▶ Prompt: When you reach the line that has "[659,190,708,202] Social ->" in the material below, reproduce it and each line after it exactly, through the last one.

▶ Supplied information:
....
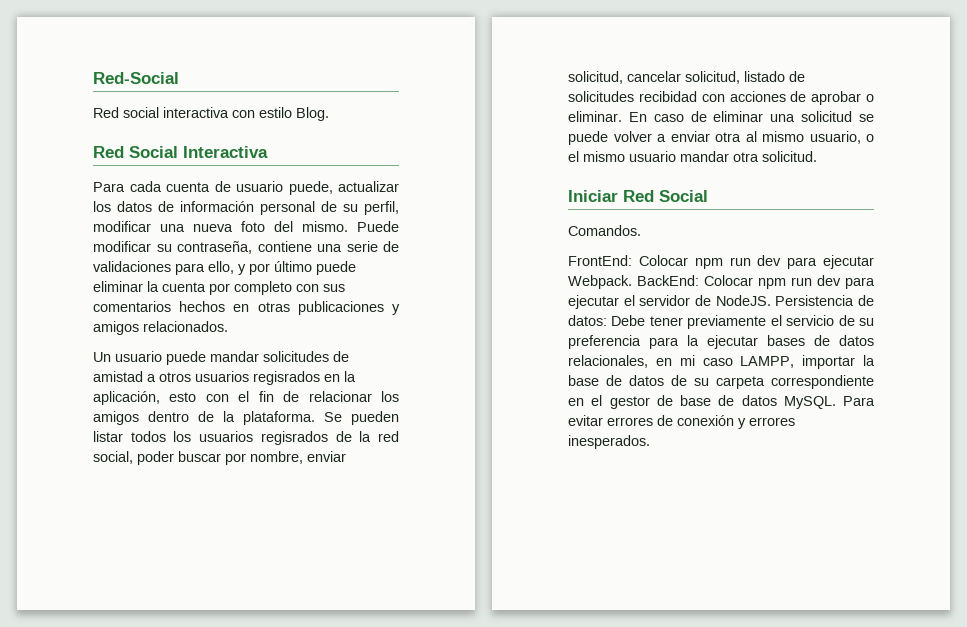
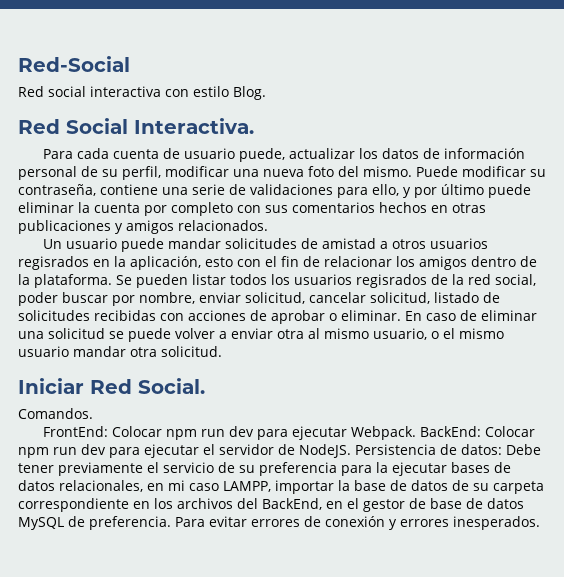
[183,146,268,158] Interactiva -> [134,118,254,134] Interactiva.
[638,91,697,102] recibidad -> [94,310,156,321] recibidas
[659,190,708,202] Social -> [138,378,205,394] Social.
(584, 402) none -> [154,498,343,510] los archivos del BackEnd, en
[783,396,836,409] MySQL. -> [18,516,171,530] MySQL de preferencia.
....
▶ Finished task:
[659,190,708,202] Social -> [138,378,205,394] Social.
(584, 402) none -> [154,498,343,510] los archivos del BackEnd, en
[783,396,836,409] MySQL. -> [18,516,171,530] MySQL de preferencia.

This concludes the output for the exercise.